Tell me if this sounds familiar to you:
You're walking into the office, and you notice there's a management meeting taking place that you're not a part of. New employees are showing up that you've never interviewed. The investors are interviewing a "seasoned" CEO to run the company.
You and your startup are breaking up - you just don't realize it yet.
Ah, the sad cycle of a startup. An entrepreneur busts his ass to turn his vision into a company, management comes on board to help (via investors in some cases), and the entrepreneur gets moved aside.
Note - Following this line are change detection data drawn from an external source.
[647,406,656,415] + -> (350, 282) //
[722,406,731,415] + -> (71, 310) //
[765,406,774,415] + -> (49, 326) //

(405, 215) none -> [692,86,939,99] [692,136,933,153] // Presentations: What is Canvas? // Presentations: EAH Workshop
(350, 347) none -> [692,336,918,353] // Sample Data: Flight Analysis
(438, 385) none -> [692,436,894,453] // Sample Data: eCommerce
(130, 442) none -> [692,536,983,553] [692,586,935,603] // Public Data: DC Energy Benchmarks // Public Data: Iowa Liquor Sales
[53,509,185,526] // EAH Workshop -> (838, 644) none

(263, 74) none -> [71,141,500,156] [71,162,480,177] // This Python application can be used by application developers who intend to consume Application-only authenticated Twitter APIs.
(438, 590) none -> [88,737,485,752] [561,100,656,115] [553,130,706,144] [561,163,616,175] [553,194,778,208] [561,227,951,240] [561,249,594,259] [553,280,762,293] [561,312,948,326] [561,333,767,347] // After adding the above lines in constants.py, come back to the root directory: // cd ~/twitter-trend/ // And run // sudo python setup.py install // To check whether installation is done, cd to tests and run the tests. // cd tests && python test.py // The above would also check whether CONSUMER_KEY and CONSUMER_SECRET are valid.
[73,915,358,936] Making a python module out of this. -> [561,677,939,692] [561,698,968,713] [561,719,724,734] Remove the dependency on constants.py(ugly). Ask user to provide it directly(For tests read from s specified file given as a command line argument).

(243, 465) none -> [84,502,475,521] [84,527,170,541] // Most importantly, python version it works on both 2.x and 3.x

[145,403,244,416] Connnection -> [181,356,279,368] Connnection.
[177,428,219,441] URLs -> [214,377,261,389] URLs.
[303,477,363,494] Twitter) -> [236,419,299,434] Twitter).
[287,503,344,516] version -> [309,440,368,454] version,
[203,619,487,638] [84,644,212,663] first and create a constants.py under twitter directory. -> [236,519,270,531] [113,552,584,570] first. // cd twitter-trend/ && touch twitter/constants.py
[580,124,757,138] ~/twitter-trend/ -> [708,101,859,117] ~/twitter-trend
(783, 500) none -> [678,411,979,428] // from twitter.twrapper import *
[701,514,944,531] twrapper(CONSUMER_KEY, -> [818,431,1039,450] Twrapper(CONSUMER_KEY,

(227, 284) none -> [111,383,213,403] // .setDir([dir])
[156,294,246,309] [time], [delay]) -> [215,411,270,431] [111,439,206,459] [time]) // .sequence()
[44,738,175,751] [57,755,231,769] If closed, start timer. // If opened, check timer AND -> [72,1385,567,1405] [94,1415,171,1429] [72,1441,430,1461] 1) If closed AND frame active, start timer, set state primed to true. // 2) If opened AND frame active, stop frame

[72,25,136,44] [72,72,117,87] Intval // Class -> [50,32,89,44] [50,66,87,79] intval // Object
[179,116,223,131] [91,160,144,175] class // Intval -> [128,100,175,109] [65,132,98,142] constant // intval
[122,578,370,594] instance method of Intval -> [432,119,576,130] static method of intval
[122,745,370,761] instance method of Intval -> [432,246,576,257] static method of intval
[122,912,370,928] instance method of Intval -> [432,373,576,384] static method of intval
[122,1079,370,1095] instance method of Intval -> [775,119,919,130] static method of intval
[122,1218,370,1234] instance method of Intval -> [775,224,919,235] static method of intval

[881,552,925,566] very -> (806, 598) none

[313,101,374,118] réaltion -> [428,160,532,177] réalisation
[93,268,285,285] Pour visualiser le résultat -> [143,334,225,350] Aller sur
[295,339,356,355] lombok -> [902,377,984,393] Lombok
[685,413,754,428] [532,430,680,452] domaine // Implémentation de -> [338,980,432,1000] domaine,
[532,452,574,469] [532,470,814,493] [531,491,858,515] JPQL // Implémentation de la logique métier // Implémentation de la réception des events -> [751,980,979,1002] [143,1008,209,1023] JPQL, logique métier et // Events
Sometimes it's forced on you, and sometimes it's just the natural (and positive!) evolution of a company. Either way, there comes a time when you need to leave your own company.
Let Management Manage
Once you start hiring managers, whether it's a COO or a Director of Marketing, you need to let them manage. When they came on board, they expected to actually run their departments, not serve as an extension of your brilliance.
If you've followed the path of most founders, you started by filling the ranks for marketing, finance, sales and technology. Soon you realized you could use operational help, and maybe even a CEO or President.
Now all of those people are in place, and the only thing they don't really need is you. It's not that you're slow or incapable, it's that they want you to take the training wheels off and run this thing on their own. There's nothing more annoying than a founder who wants everyone to work hard yet restricts their freedom to operate.
In this case, it's time to let management do their job and manage. The more latitude you give them, the more performance you'll see. The worst thing you can do is overmanage talented people.
The Investors Want You Out
If the situation involves a 3rd party, like investors or a new acquiring company, there are a few ways they are going to tell you they don't want you around anymore.
Generally speaking, if new people are being added that don't report to you, it's because someone doesn't feel comfortable with you at the helm.
If you go from being a principal in the organization to "EVP/VP/Director of <insert whatever department that translates to what they think you like to do here>" you can bet they don't want you around much longer.
When an acquiring organization wants you around, they go out of their way to make sure you are positively handcuffed to the organization with bonuses, salary increases and stock.
When they don't want you around, they don't offer you jack, and they start sliding you off the org chart while calling it a "promotion".
Said differently, if you're being given more responsibility and control of the organization's destiny, that's a good thing. If it's less, that's a bad thing.
Your Time is Better Spent Elsewhere
There also comes a time when you probably don't need to be spending all of your time with this company. Many startup Founders are most useful in the formative stages of the company's growth.
Later, when you go from being a startup to a small business, your value wanes.
That's the way I am. When all is chaotic, I'm money. When it starts to get into project plans, management meetings, and HR issues, I lose interest instantly. Over time I've learned that there comes a point where my time is better spent elsewhere - so that's what I do.
Some Founders become wonderful managers. Bill Gates seems to be doing a decent job. But many lose the ambition and excitement of their early days, and become increasingly ineffective.
Ideally you want to stay in a situation where you maximize your efficacy every day. Sometimes that option doesn't exist. You need to ride out your earn-out, or you need to stay around to make sure no one sends your treasure chest to the bottom of the ocean.
Regardless, it's never too early to start planning your next gig. You may need that plan sooner than later!